A quienes lean esto desde una cocina con café frío, desde un tren que llega tarde, desde una oficina donde el silencio sobre lo importante se ha vuelto la norma:
Hoy no vengo a describirles el naufragio. Vengo a recordarles que aún sostenemos el timón, aunque nos hayan convencido de que está desconectado del motor.
Últimamente escucho —en redes, en sobremesas, en titulares que buscan el clic del pánico— una letanía que actúa como Grasa Sistémica: “Europa ya no es soberana. Solo sirve a intereses ajenos. Ya no decide. Ya no importa”.
Entiendo el alivio que produce esa frase. Si todo se decide en despachos lejanos de Washington, Pekín o Bruselas, entonces nuestra parálisis está justificada. Sin responsabilidad no hay culpa, y sin culpa no hay necesidad de despertar.
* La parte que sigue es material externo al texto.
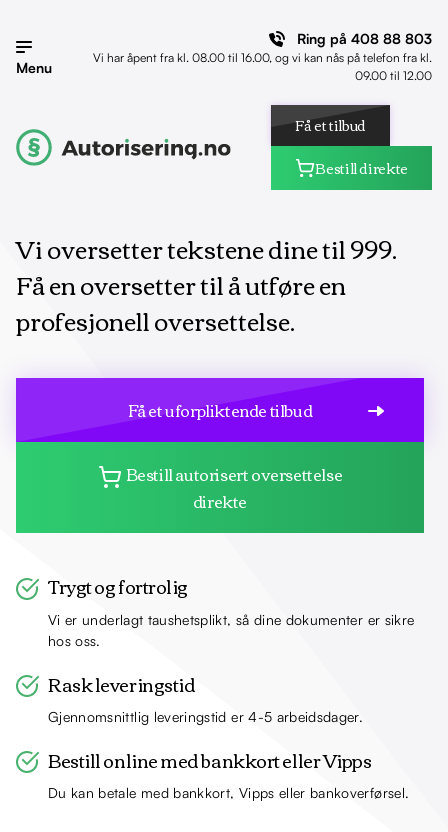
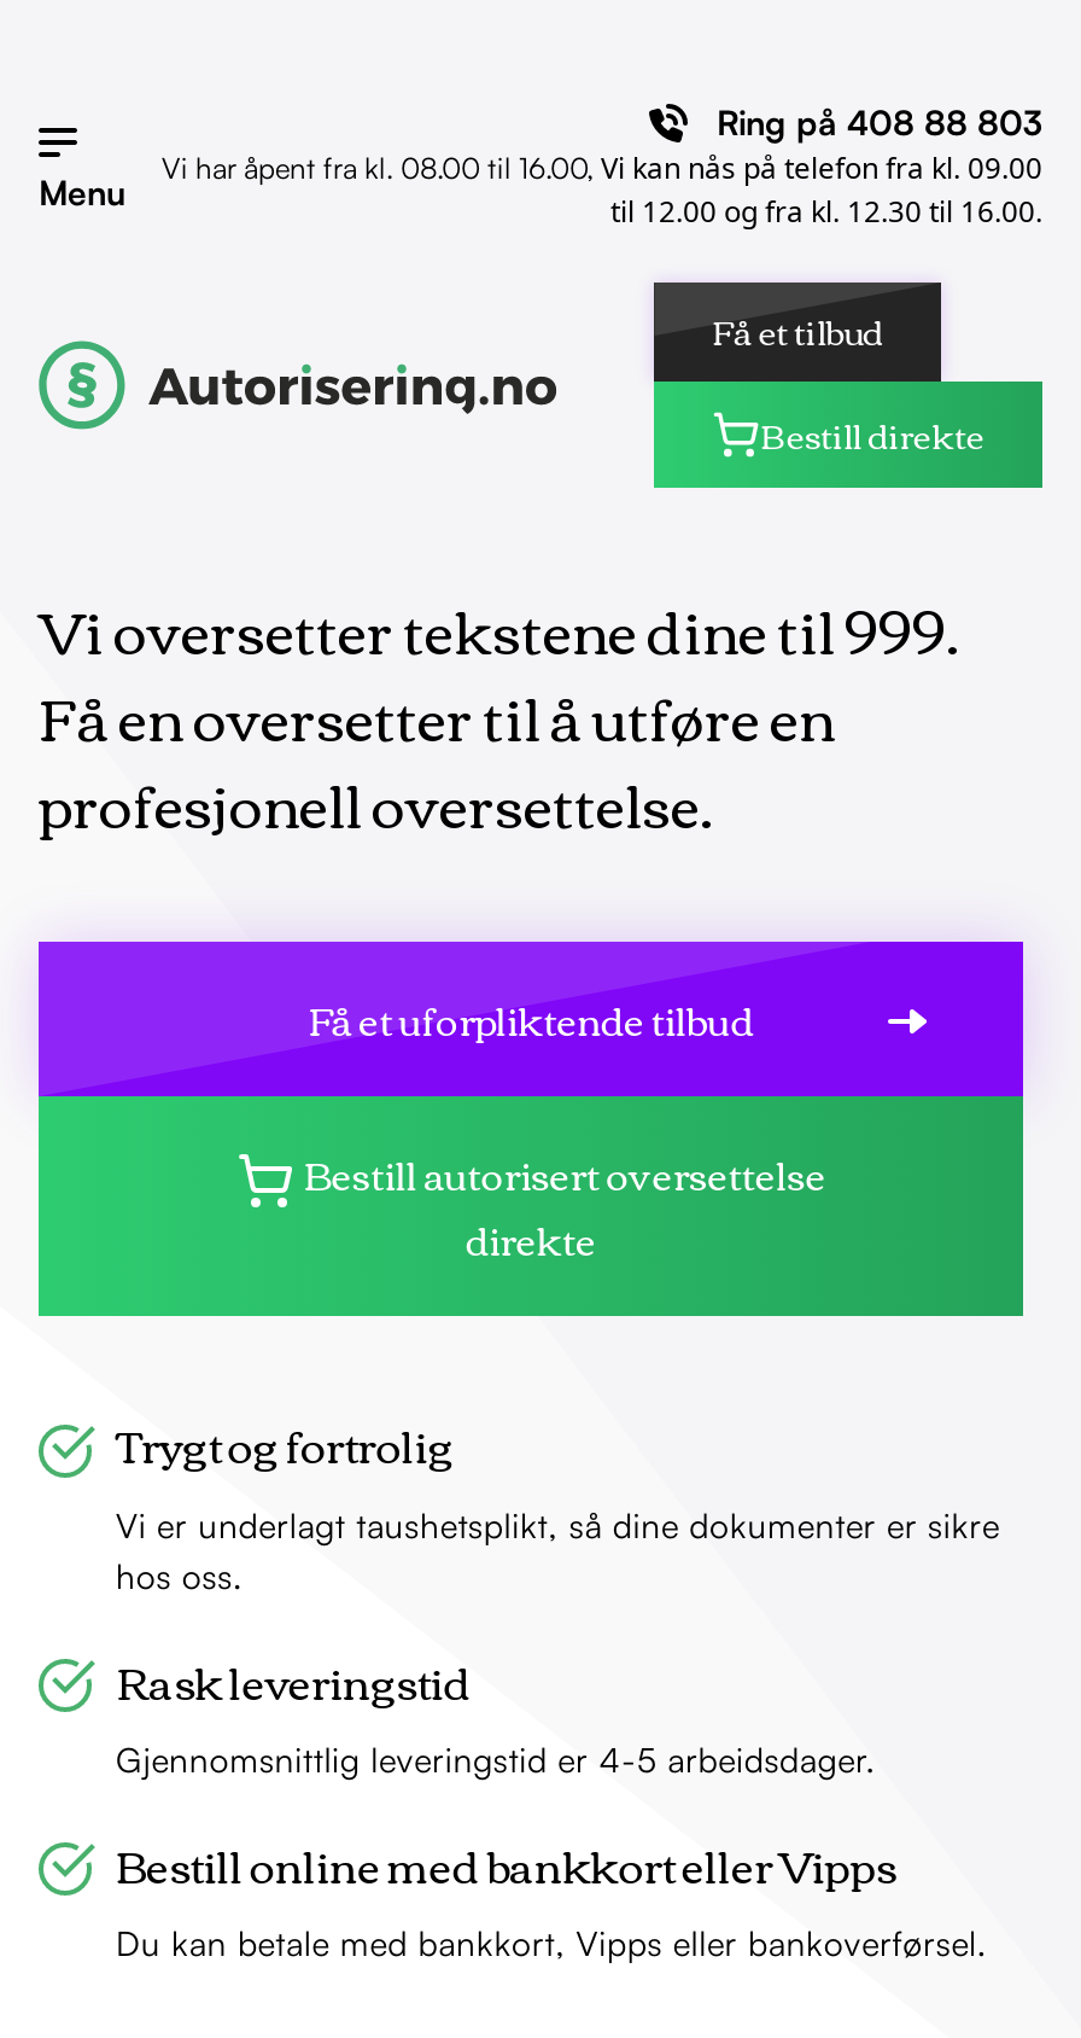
[93,50,432,83] Vi har åpent fra kl. 08.00 til 16.00, og vi kan nås på telefon fra kl. | 09.00 til 12.00 -> [162,147,1042,232] Vi har åpent fra kl. 08.00 til 16.00, Vi kan nås på telefon fra kl. 09.00 | til 12.00 og fra kl. 12.30 til 16.00.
Es la Automatización del Letargo hecha narrativa política.
La Trampa de la Inmadurez Estratégica
Pero hoy, desde la Nitidez, quiero proponer otra lectura: Europa no es una colonia; es un cuerpo que ha olvidado su propia biometría.
No hay un plan maestro para arruinarnos, hay algo mucho más grave: mil pequeñas renuncias cotidianas que diluyen nuestra agencia. Estamos permitiendo que nuestra soberanía se evapore por falta de uso:
En Defensa: Hablamos de seguridad mientras el 73% de nuestros sistemas dependen de componentes externos (Informe EDA, 2025). Queremos el escudo, pero no queremos forjar el acero.
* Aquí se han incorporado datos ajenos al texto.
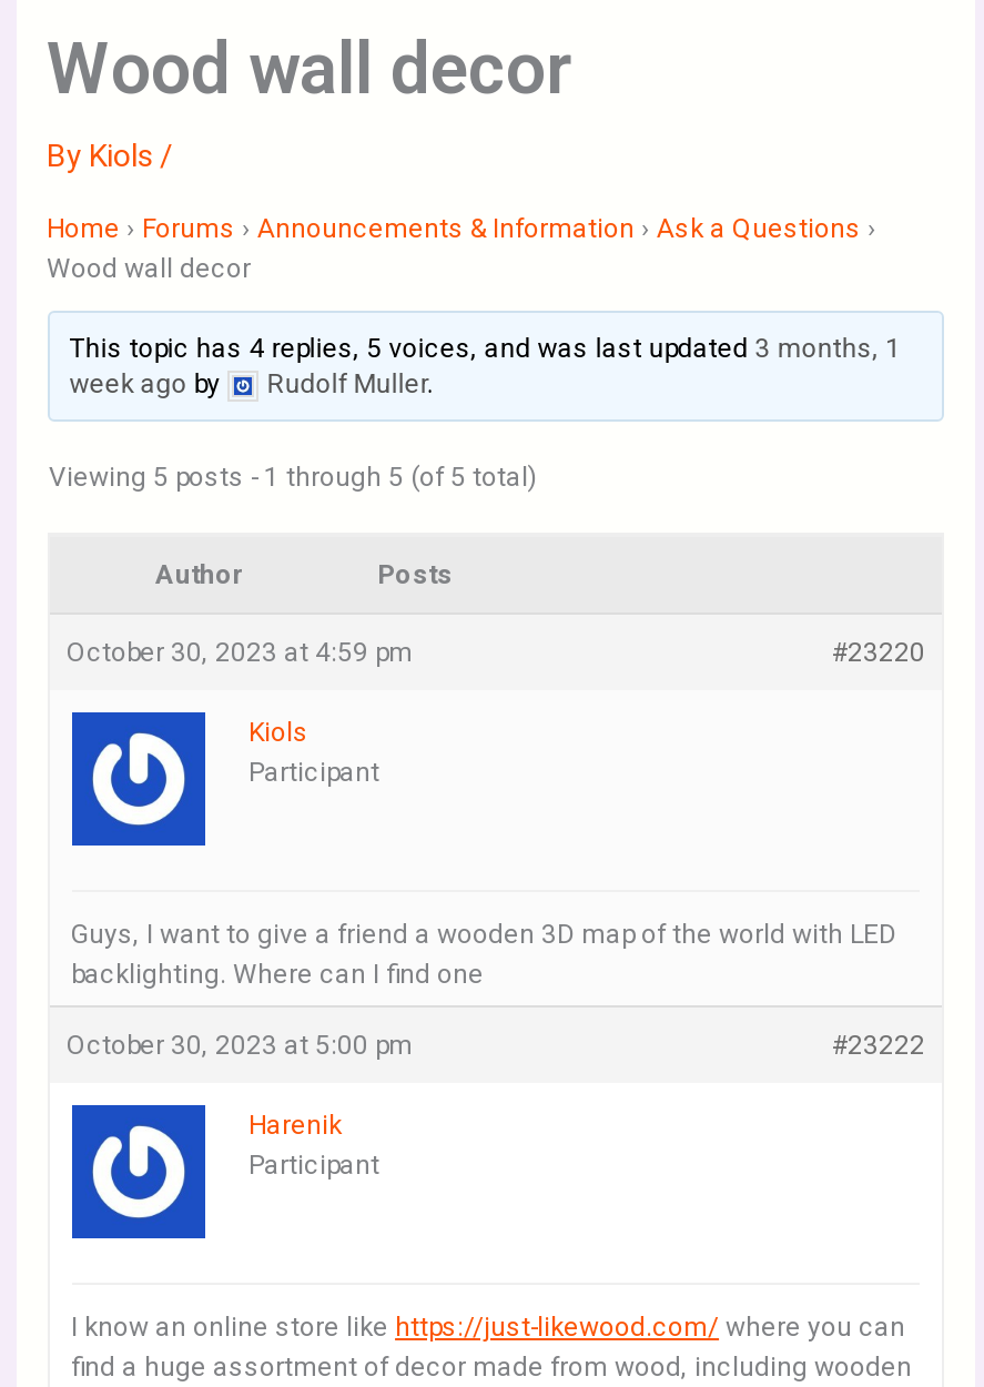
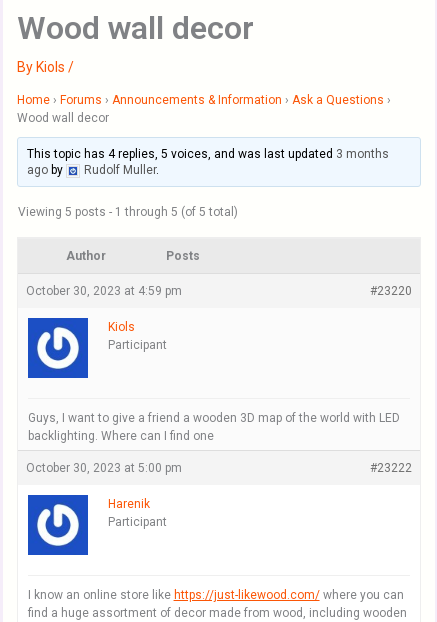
[69,333,901,399] This topic has 4 replies, 5 voices, and was last updated 3 months, 1 | week ago by -> [27,147,389,177] This topic has 4 replies, 5 voices, and was last updated 3 months | ago by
En Energía: Exigimos facturas bajas, pero bloqueamos la infraestructura soberana en nuestro propio suelo.
En lo Digital: Demandamos libertad, pero entregamos nuestra atención a plataformas que deciden, mediante algoritmos opacos, qué es "verdad" y qué es "sesgo".
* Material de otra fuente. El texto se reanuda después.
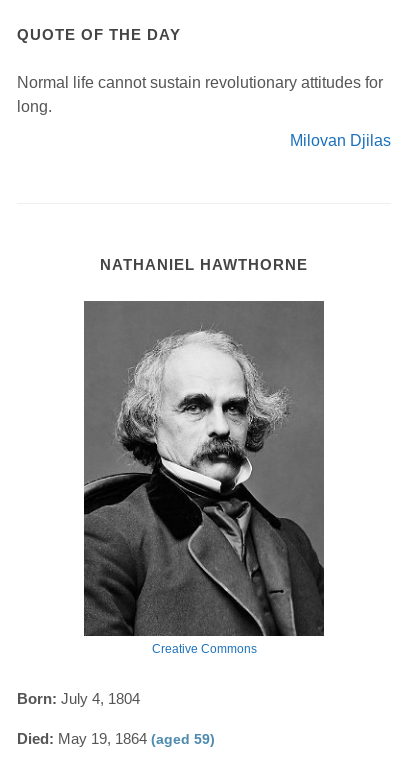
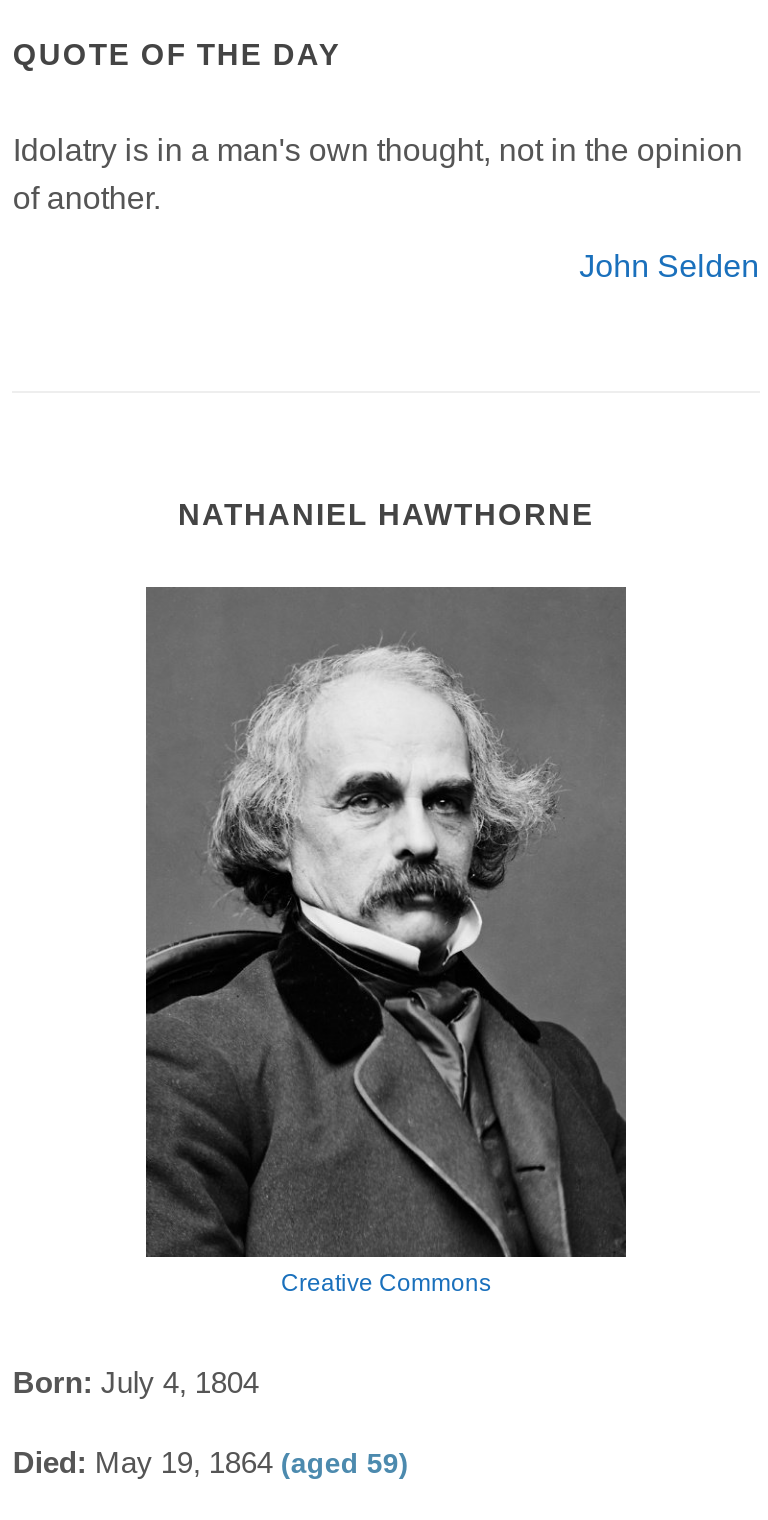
[17,74,383,115] Normal life cannot sustain revolutionary attitudes for | long. -> [13,132,743,214] Idolatry is in a man's own thought, not in the opinion | of another.
[290,132,391,149] Milovan Djilas -> [579,248,759,282] John Selden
En lo Geopolítico: Observamos cómo otros (China, EE.UU., Rusia) definen sus intereses con la fuerza de la decisión, mientras nosotros esperamos a que el "mercado" o la "historia" decidan por nosotros.
Esto no es un fallo de gestión de unos pocos líderes; es una Inmadurez Estratégica compartida. Nos comportamos como niños que esperan que alguien más tome las decisiones incómodas.
¿Sujetos o Escenario?
La pregunta ya no es si somos "globalistas" o "soberanistas". Esas palabras están viciadas por la polarización. La pregunta real, la pregunta de Soberanía Diaria, es: ¿Queremos ser Sujetos de la historia o simplemente el Escenario donde otros representan la suya?
El peligro real no es que nos gobiernen mal; es que nos acostumbremos a que nos gobiernen sin que nos importe el cómo. Es confundir la desilusión con la lucidez.
El Llamado a la Soberanía Cotidiana
Esto no es optimismo vacío. Es un llamado a la acción material:
Leer más allá del titular: Perforar la neblina de la desinformación con datos contrastados.
Exigir Verdad: Pedir a nuestros representantes el costo real de la dependencia, no promesas edulcoradas.
Apoyar lo Local-Soberano: Cooperativas energéticas, soberanía alimentaria, redes de verificación y tecnología regional.
Recuperar la Agencia: No dejar que el miedo nos haga elegir entre mitos antiguos o promesas tecnológicas falsas.
Europa no nació para ser perfecta; nació para ser posible. Y lo sigue siendo, pero solo si decidimos —tú y yo, hoy— que el futuro no se espera: se construye paso a paso, con la materia de la verdad en la mano.
La democracia no se defiende solo votando; se defiende nombrando la realidad para poder cambiarla.